[TASK INPUTS]
━━━━━━━━

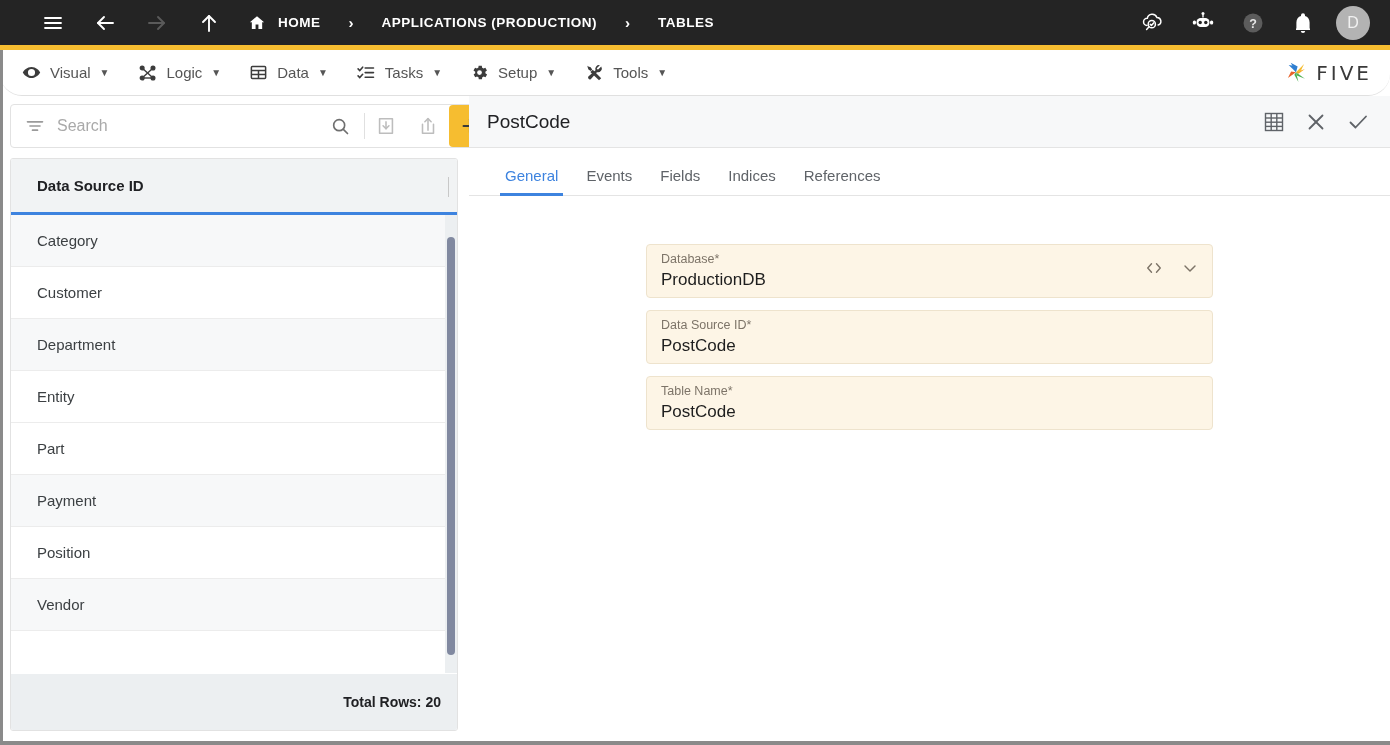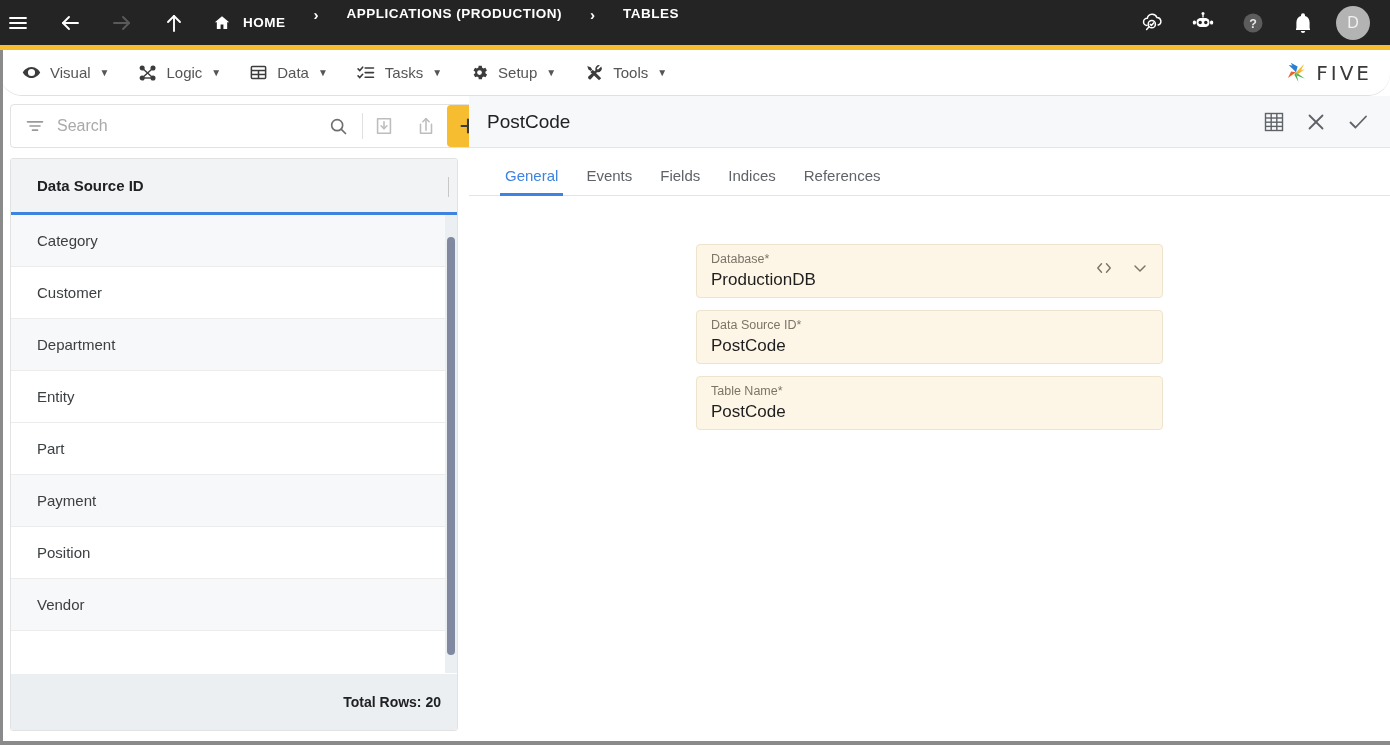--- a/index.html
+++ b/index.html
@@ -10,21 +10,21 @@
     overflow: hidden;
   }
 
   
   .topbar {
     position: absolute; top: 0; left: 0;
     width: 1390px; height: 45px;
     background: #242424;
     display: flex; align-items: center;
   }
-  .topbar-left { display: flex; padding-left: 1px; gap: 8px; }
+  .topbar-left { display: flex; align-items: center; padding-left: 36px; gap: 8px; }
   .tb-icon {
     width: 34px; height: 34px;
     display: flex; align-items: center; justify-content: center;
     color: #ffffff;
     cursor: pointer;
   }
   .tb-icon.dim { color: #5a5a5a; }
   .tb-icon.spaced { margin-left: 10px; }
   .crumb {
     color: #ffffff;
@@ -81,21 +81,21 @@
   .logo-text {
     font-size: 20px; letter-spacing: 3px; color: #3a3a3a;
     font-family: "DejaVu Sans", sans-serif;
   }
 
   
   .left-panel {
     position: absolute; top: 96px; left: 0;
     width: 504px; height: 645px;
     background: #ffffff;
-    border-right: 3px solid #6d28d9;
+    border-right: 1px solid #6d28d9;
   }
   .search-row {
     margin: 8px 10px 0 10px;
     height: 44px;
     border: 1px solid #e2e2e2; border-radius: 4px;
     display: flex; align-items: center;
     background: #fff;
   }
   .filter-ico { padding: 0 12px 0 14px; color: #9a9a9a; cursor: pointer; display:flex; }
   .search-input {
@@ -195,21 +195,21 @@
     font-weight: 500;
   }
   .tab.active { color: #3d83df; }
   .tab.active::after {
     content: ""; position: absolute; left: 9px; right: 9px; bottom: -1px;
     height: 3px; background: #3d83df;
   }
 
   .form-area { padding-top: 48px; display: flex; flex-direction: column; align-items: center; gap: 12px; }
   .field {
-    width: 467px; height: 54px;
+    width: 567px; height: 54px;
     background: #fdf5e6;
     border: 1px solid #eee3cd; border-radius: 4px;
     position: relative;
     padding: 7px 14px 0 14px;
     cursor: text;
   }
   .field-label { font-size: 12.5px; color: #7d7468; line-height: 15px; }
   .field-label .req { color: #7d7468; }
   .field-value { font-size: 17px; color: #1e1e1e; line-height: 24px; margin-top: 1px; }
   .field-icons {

━━━━━━━━

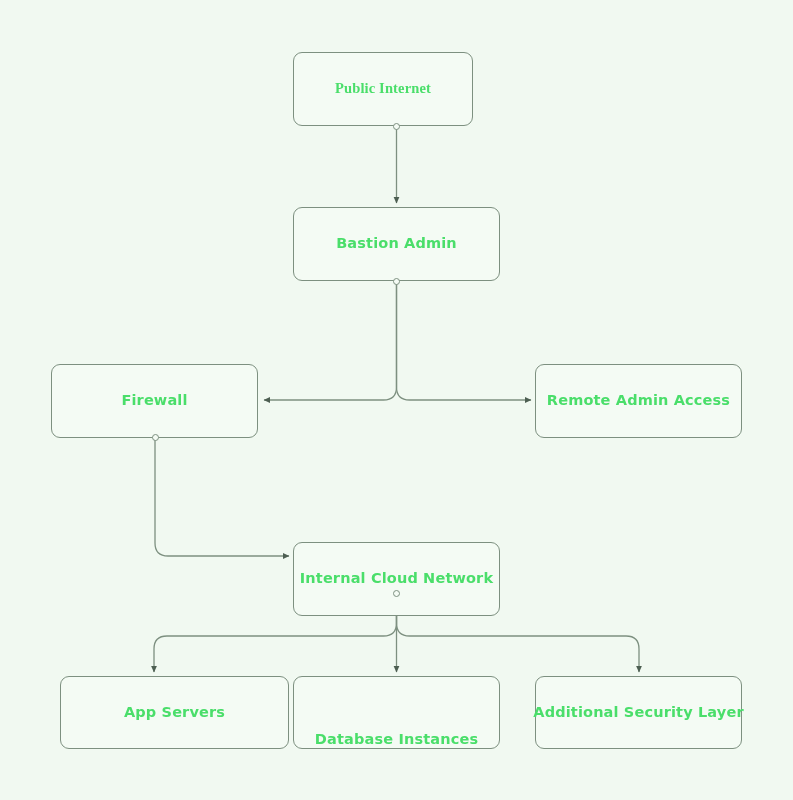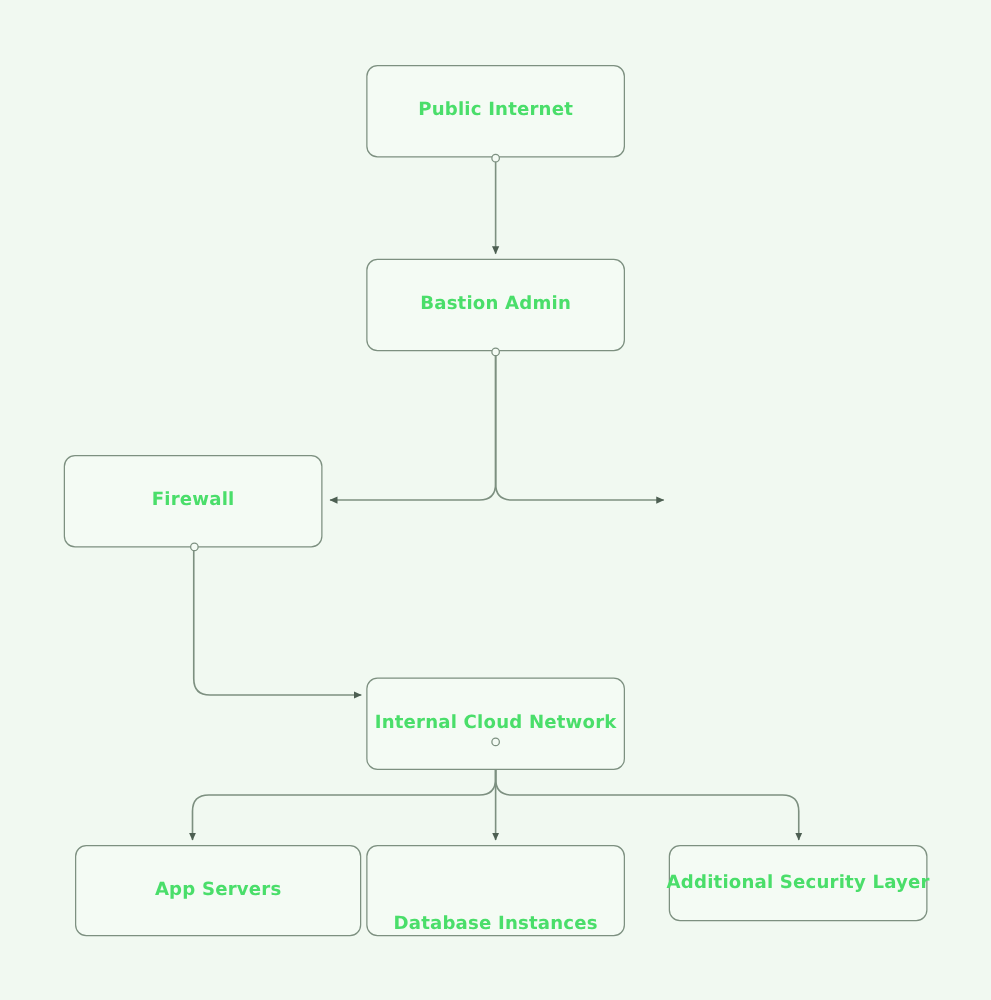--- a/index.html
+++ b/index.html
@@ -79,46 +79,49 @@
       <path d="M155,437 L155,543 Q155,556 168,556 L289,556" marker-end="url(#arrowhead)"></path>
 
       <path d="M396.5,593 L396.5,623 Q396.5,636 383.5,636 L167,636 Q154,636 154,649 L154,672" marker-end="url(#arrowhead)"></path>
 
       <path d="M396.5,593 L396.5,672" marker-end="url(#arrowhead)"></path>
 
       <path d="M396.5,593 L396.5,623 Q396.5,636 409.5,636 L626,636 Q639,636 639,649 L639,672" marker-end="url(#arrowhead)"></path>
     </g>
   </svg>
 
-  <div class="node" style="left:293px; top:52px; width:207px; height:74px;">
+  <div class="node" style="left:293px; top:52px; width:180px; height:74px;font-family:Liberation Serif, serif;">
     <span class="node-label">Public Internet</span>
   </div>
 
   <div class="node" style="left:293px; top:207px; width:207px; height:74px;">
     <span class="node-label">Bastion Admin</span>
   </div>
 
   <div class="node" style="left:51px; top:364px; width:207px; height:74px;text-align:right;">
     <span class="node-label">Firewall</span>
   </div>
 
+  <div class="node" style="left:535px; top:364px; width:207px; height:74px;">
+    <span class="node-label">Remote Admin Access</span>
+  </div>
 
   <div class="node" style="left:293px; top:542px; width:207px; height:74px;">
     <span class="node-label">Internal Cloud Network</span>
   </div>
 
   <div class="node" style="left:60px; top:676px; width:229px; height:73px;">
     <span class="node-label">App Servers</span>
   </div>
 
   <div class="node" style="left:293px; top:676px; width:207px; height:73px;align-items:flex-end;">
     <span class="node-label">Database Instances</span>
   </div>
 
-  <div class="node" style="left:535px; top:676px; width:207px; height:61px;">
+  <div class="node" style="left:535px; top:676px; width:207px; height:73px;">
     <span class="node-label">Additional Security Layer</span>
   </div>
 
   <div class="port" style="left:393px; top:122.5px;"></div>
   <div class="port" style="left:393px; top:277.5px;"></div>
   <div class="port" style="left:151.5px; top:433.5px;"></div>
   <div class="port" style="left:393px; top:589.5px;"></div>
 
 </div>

━━━━━━━━

[TASK REQUIREMENTS]
Among the lines of the listing above, count those that hold the string "size", giving the count alone.

[RESULT FOR THIS EXERCISE]
3